[Exercise brief]: Beneath this instruction is a listing. Transcribe from it only the stretch from the line with "Get Jigglyze for: 4" through the line with "total: 583.80 -> 577.91", both end lines included, exactly as written.

[Extracted records]:
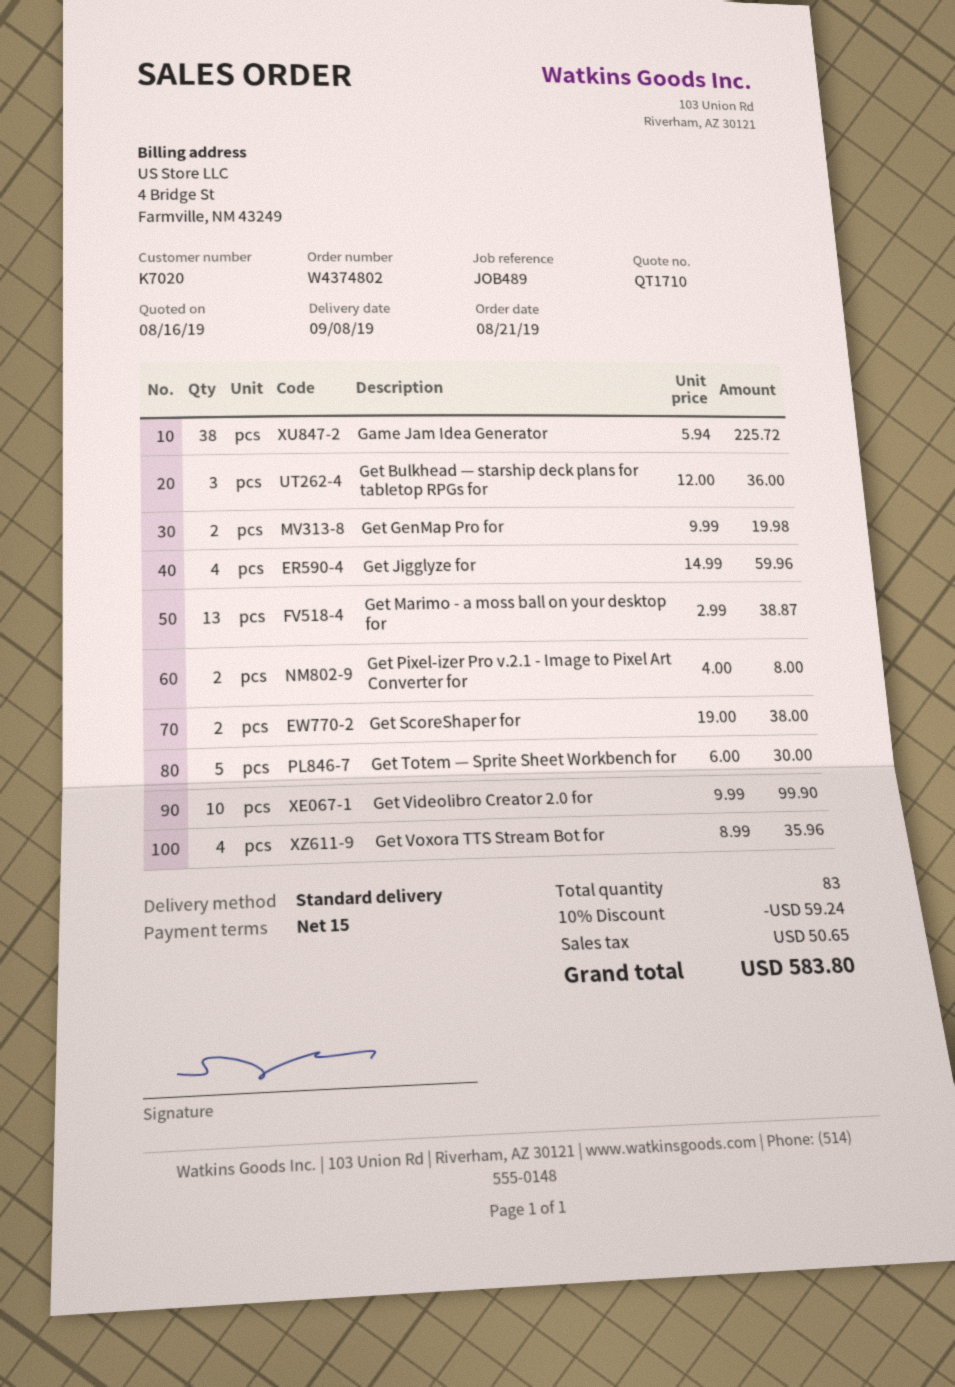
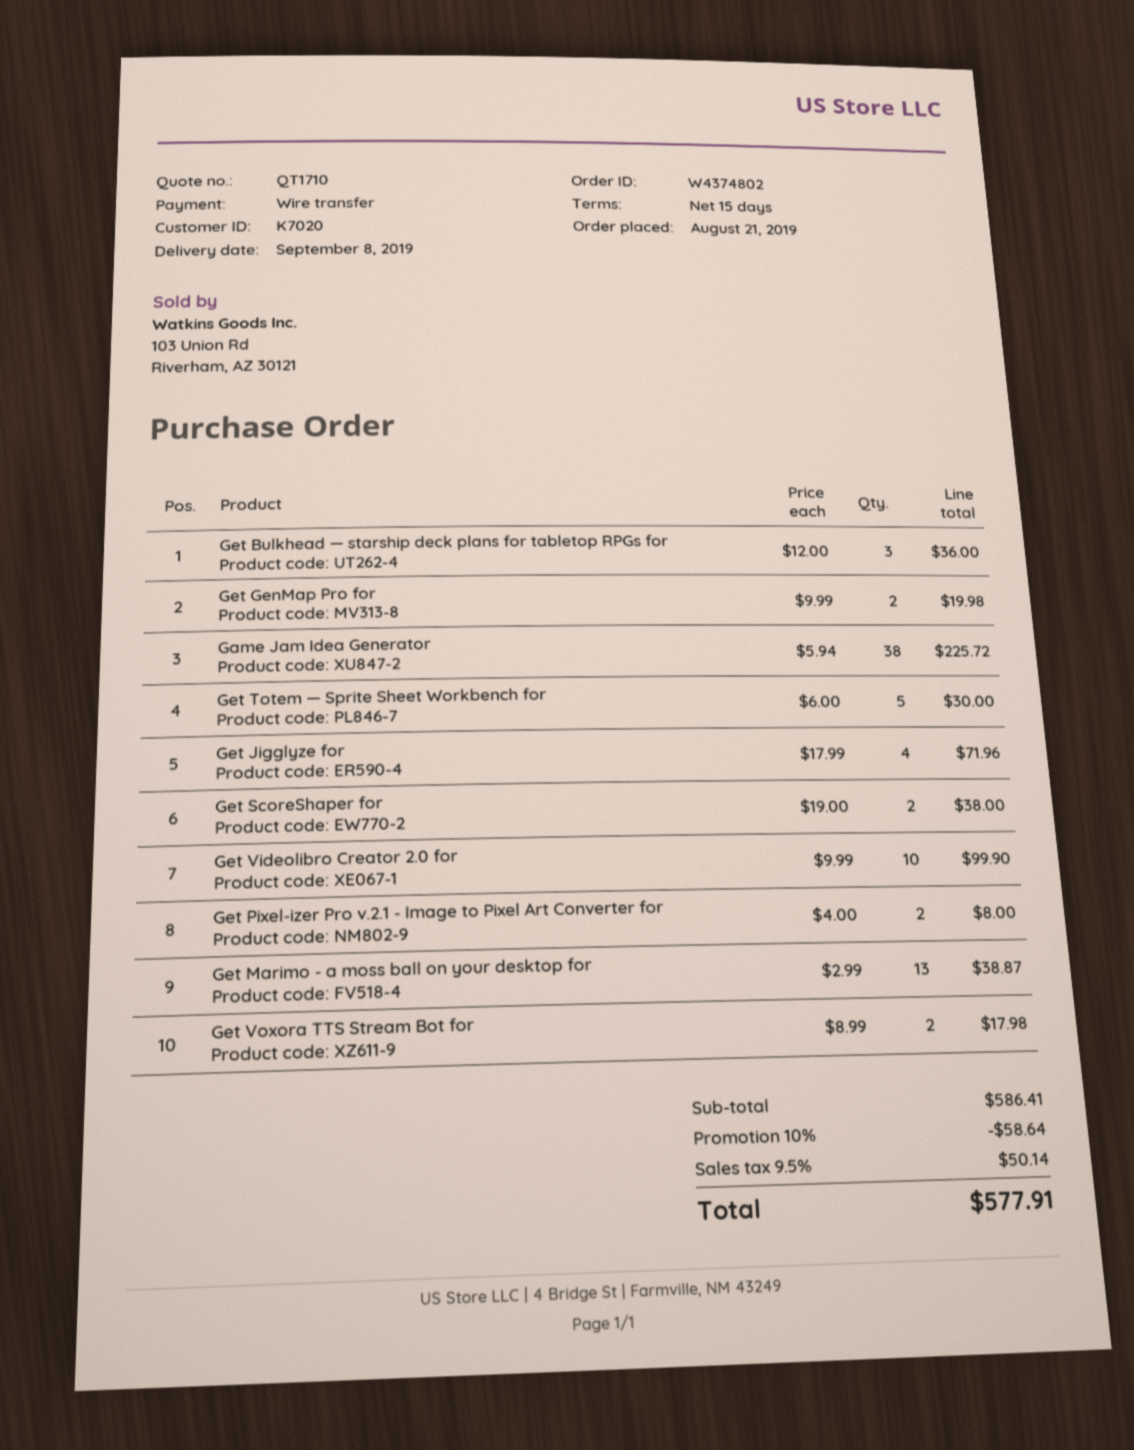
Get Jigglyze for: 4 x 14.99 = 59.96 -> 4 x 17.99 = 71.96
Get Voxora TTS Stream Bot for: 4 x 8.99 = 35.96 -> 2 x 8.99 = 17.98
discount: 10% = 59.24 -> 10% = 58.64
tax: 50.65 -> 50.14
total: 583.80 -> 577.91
==
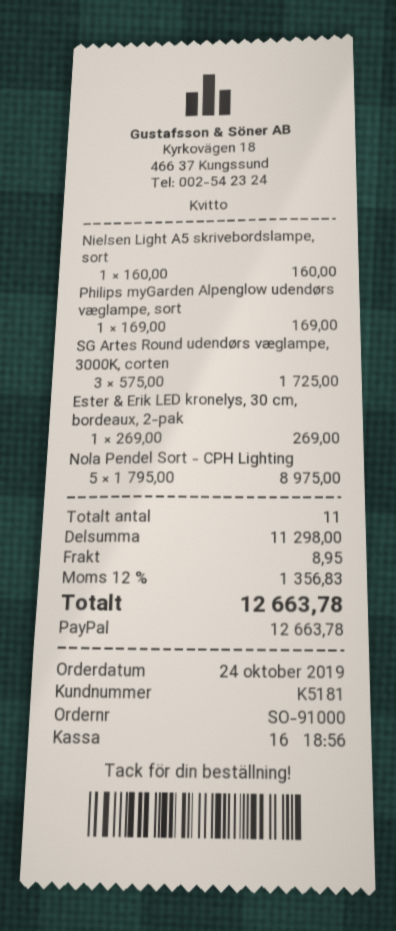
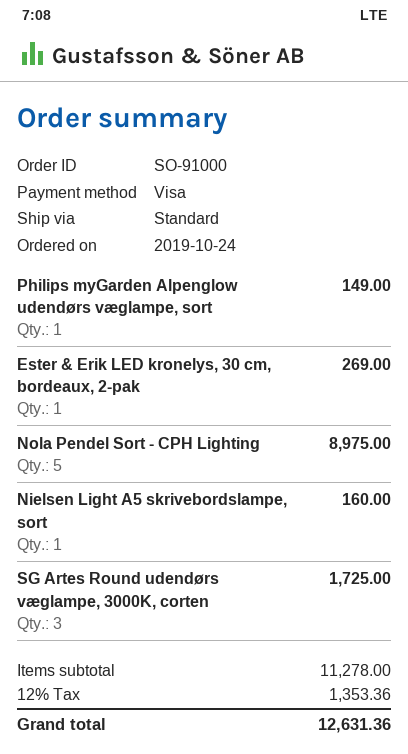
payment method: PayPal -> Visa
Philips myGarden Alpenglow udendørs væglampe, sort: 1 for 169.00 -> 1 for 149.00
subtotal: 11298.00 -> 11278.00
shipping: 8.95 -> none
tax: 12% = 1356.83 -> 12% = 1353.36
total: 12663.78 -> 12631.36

[The answer]:
Get Jigglyze for: 4 x 14.99 = 59.96 -> 4 x 17.99 = 71.96
Get Voxora TTS Stream Bot for: 4 x 8.99 = 35.96 -> 2 x 8.99 = 17.98
discount: 10% = 59.24 -> 10% = 58.64
tax: 50.65 -> 50.14
total: 583.80 -> 577.91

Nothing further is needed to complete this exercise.